この規格4.2.4 a)~d)の規定は、この規格のフレームワーク、つまりPDCAモデルの「A」に関して定められていますが、内容としては箇条8(8.1継続的改善、8.2是正処置、8.3予防処置)に定められた具体的な規定に導く形を取っています。従って、読み手としては、この4.2.4項は目次であるのか、それ以上のものを求めているのか、目次であれば、箇条8との違いはなにかが分からず、結果的に、捨て置かれたような存在になっています。
しかし、「PDCA」モデルの中においては非常に重要な「Action」、つまり改善プロセスですから、PDCAサイクルのことを理解されればもっとも役立つ項番だと思います。それは日本の企業は、最初「D」だけだった、次に、「DC」で作業の質を高めました。そして先進的な思考をもった組織が「P」の必要性に気づきました。しかし「A」は頭では理解していても有効に機能しているとは言いがたく、多くの企業はこれからではないでしょうか。
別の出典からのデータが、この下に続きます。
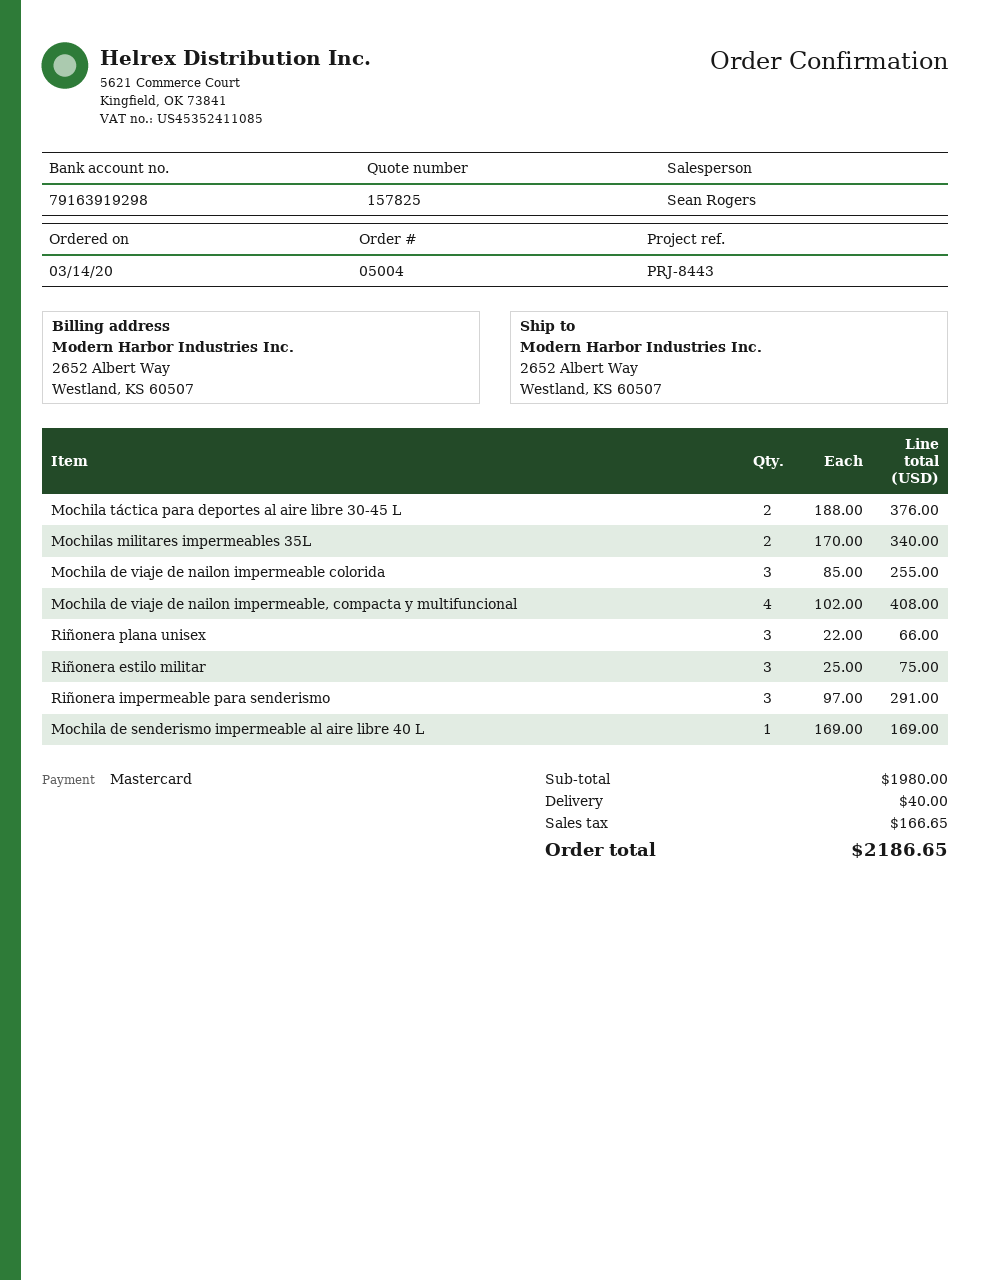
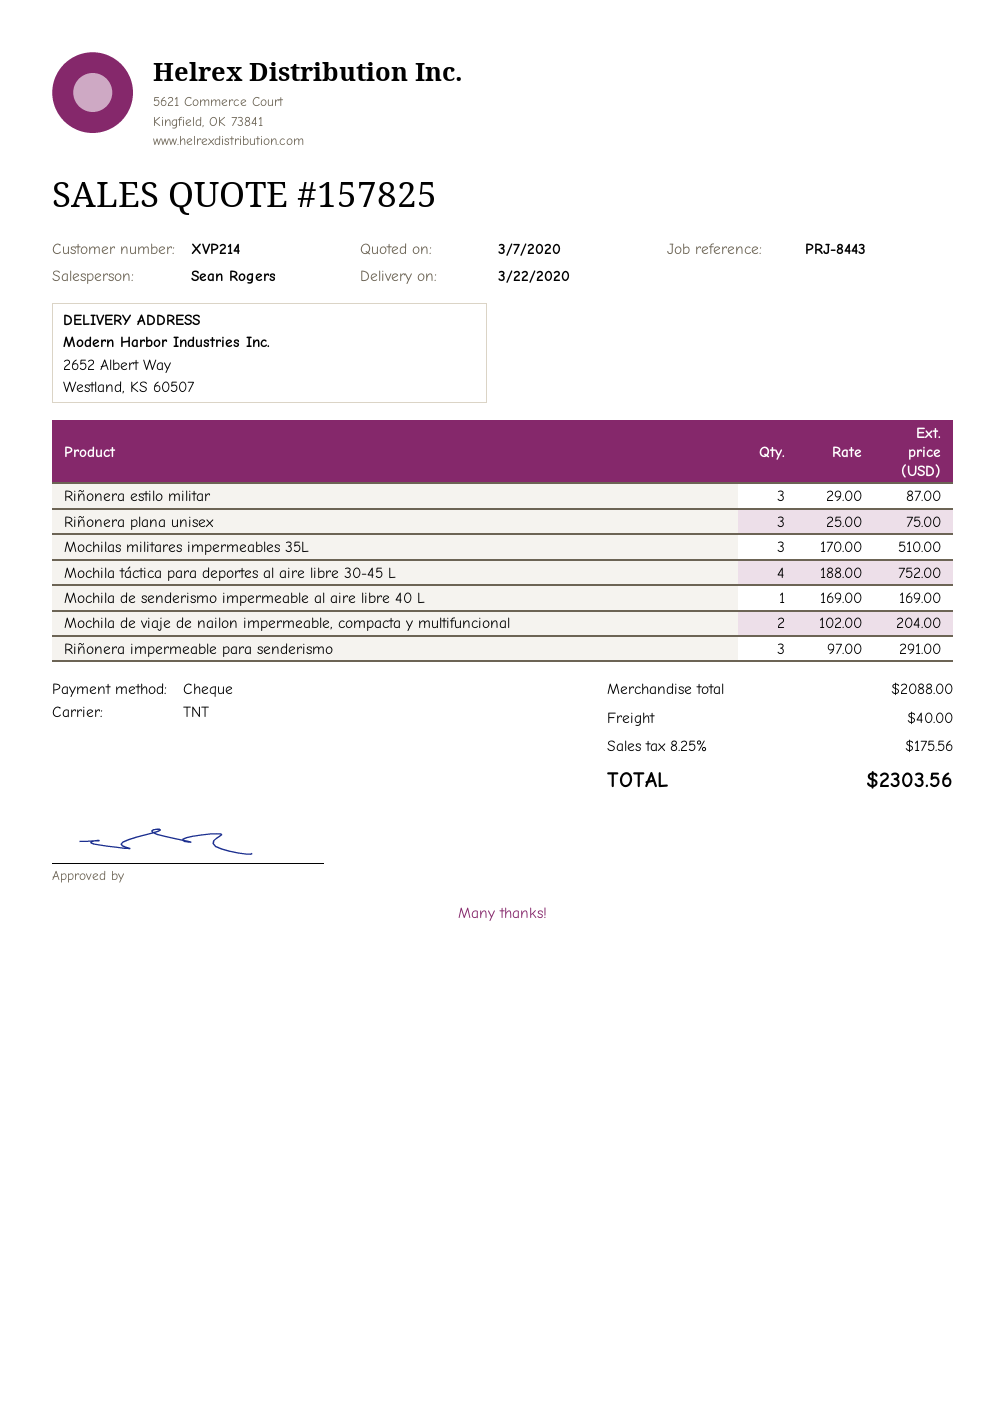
payment method: Mastercard -> cheque
Mochila táctica para deportes al aire libre 30-45 L: 2 x 188.00 = 376.00 -> 4 x 188.00 = 752.00
Mochilas militares impermeables 35L: 2 x 170.00 = 340.00 -> 3 x 170.00 = 510.00
Mochila de viaje de nailon impermeable colorida: 3 x 85.00 = 255.00 -> none
Mochila de viaje de nailon impermeable, compacta y multifuncional: 4 x 102.00 = 408.00 -> 2 x 102.00 = 204.00
Riñonera plana unisex: 3 x 22.00 = 66.00 -> 3 x 25.00 = 75.00
Riñonera estilo militar: 3 x 25.00 = 75.00 -> 3 x 29.00 = 87.00
subtotal: 1980.00 -> 2088.00
tax: 166.65 -> 175.56
total: 2186.65 -> 2303.56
例えば、「P」の中にもまた「PDCA」が存在することがあり、さらにその中の「P」でも「PDCA」を回すということがあります。決して、期初に「P」をやって、期中を通して「D」を行って、時々「C」としてチェックして、期末に「A」を行うだけではありません。
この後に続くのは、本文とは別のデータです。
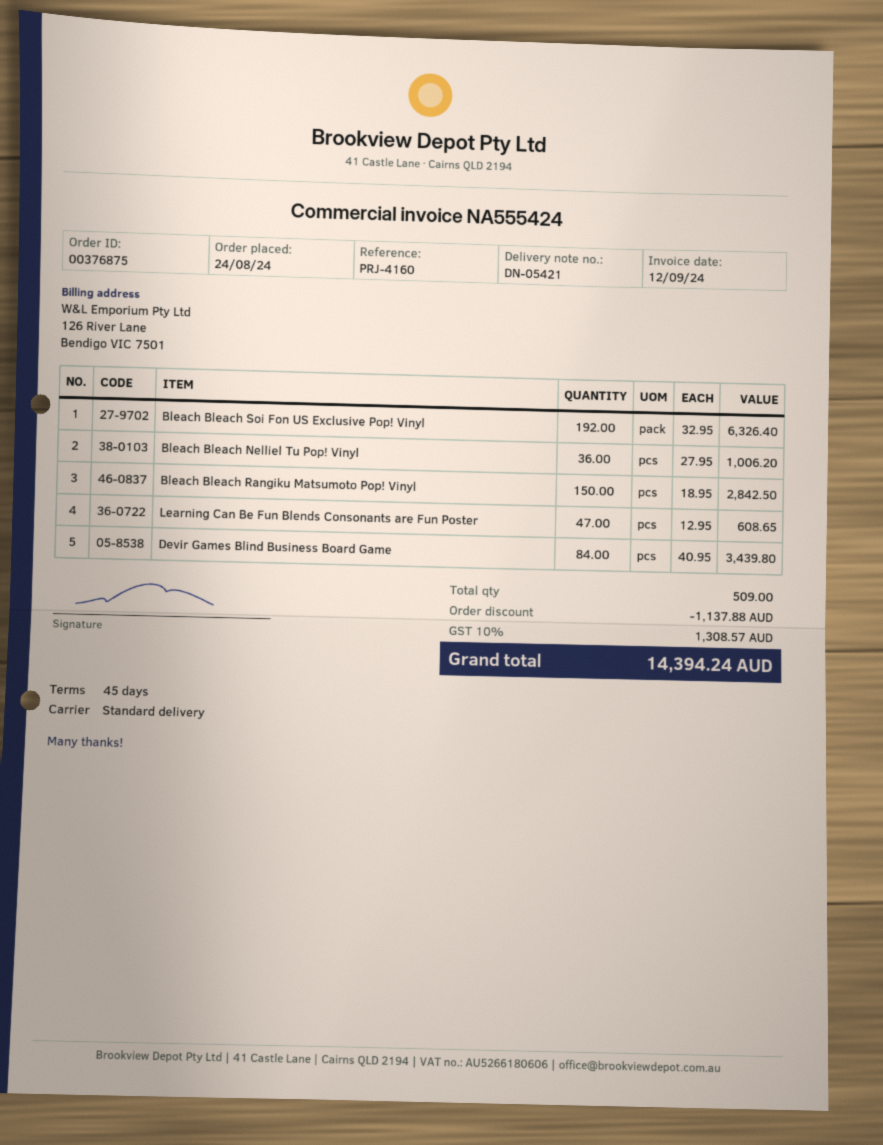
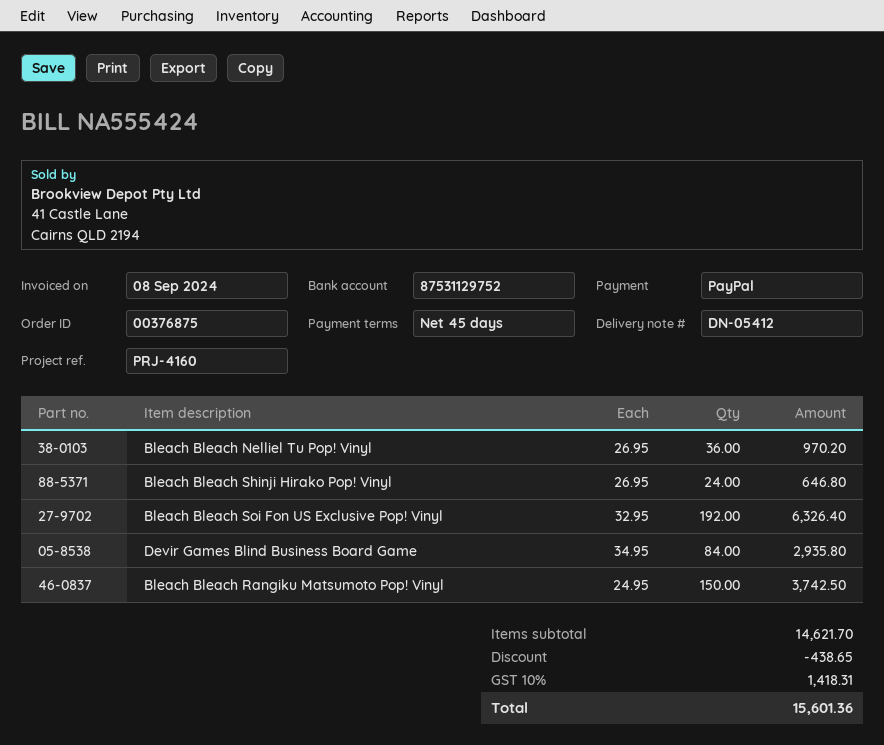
delivery note number: DN-05421 -> DN-05412
invoice date: 2024-09-12 -> 2024-09-08
Bleach Bleach Nelliel Tu Pop! Vinyl: 36 x 27.95 = 1006.20 -> 36 x 26.95 = 970.20
Bleach Bleach Rangiku Matsumoto Pop! Vinyl: 150 x 18.95 = 2842.50 -> 150 x 24.95 = 3742.50
Learning Can Be Fun Blends Consonants are Fun Poster: 47 x 12.95 = 608.65 -> none
Devir Games Blind Business Board Game: 84 x 40.95 = 3439.80 -> 84 x 34.95 = 2935.80
Bleach Bleach Shinji Hirako Pop! Vinyl: none -> 24 x 26.95 = 646.80
discount: 1137.88 -> 438.65
tax: 10% = 1308.57 -> 10% = 1418.31
total: 14394.24 -> 15601.36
いくつかの「P」は、期初(本当は、前期の終盤)に立案しますが、多くは期中に開始されるものが多いと思います。 それぞれ修正・訂正・改善や状態の更新を行いながら、計画完了直前まで続くことがあります。同様に「A」も計画の完了に際しては必須ですが、「C」を行えば、発生する可能性があります。
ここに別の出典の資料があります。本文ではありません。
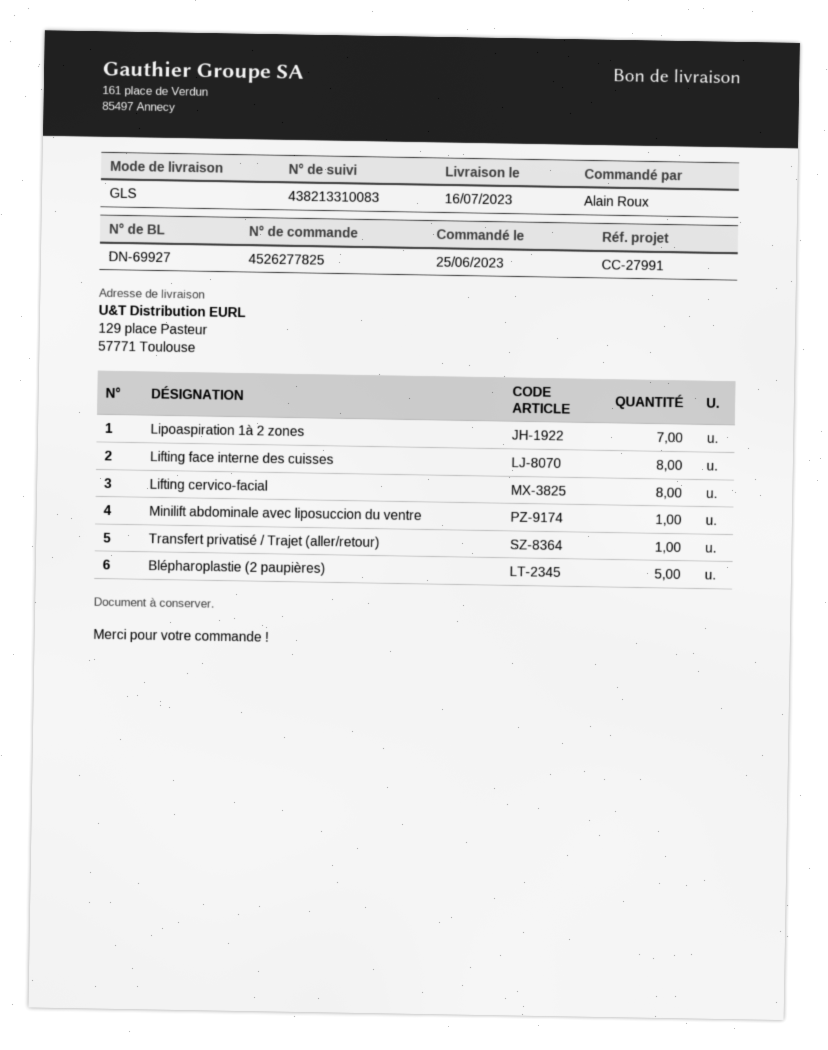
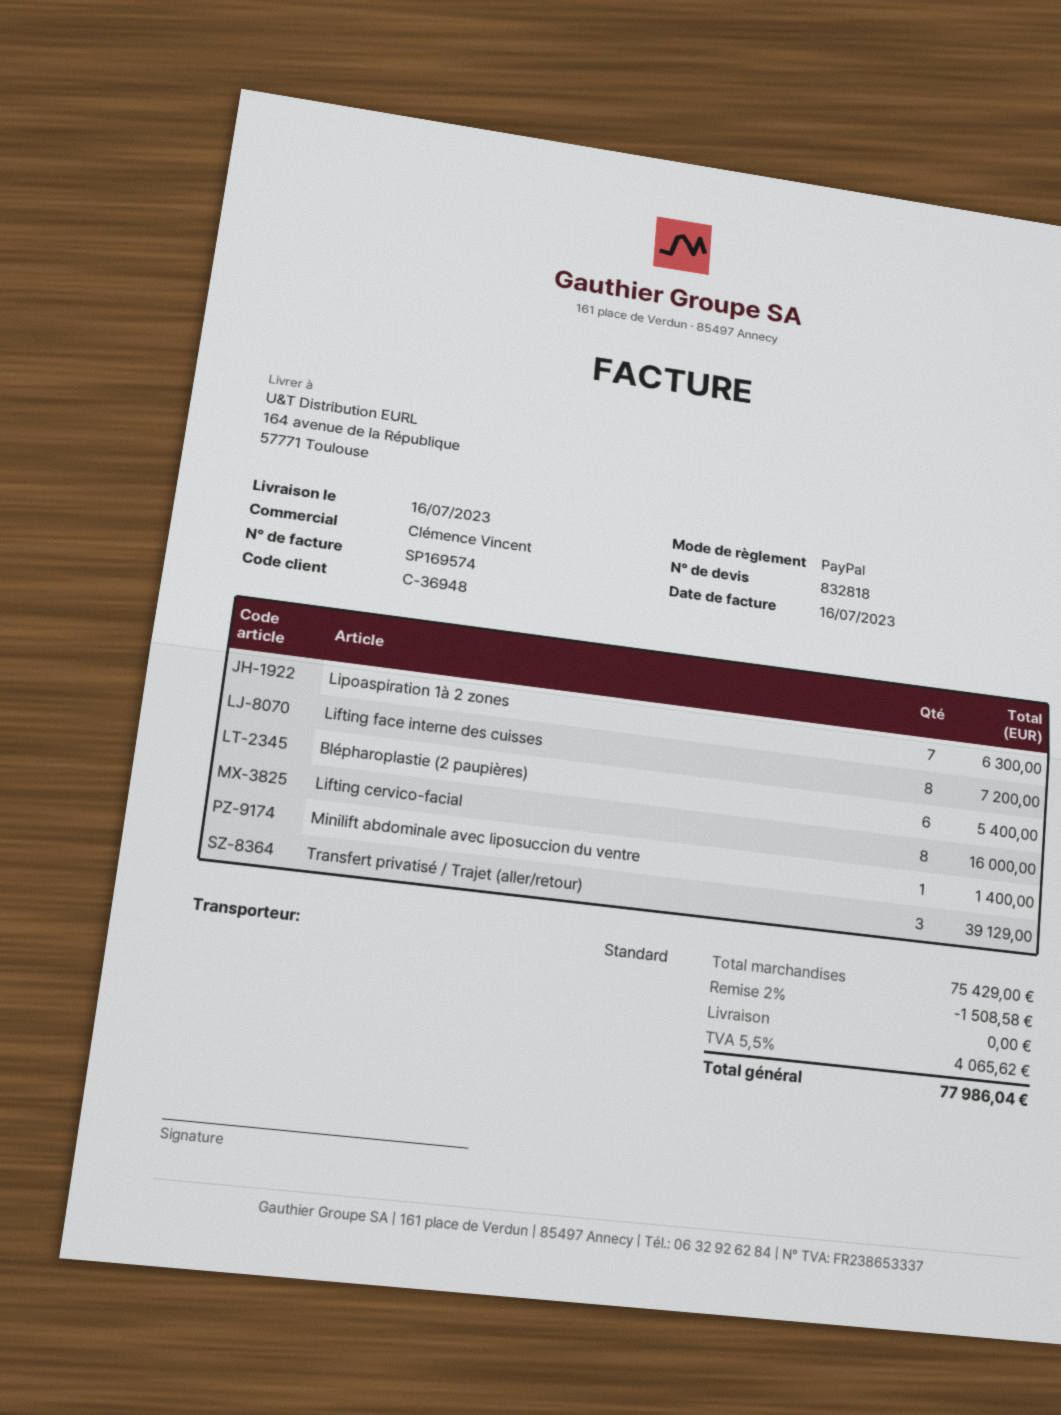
shipping method: GLS -> standard
ship to: 129 place Pasteur, 57771 Toulouse -> 164 avenue de la République, 57771 Toulouse
Transfert privatisé / Trajet (aller/retour): 1 -> 3
Blépharoplastie (2 paupières): 5 -> 6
PDCAモデルの「A」の行為やプロセスの大半は箇条8ですが、規格は、PDCAモデルの「A」の役割をここで述べたかったのかも知れません。 しかし、規格項番のシーケンスが順序よくPDCA順つまり、4.2.1、4.2.2、4.2.3、4.2.4となっていることから、その中からサブルーティンコールのように箇条5~8を呼ぶという、親切すぎる規格のフレームワームが仇となっているのかもしれません。
マネジメントシステムですから、「静的」な活動ではなく、「動的」活動です。また、プロアクティブ(proactive)な活動を行うことで、リスクを減少させることができます。しかし、「4.2.4や是正処置、予防処置を行わなければならないのは現状問題があるからだ」との考えが多いことがマイナスイメージにつながり、隠れた活動になっているようです。
ISMSは、「防御のためのコスト」ではなく、持続的成功を維持するための「投資」であり、その大きな役割、機能が4.2.4であると考えたいものです。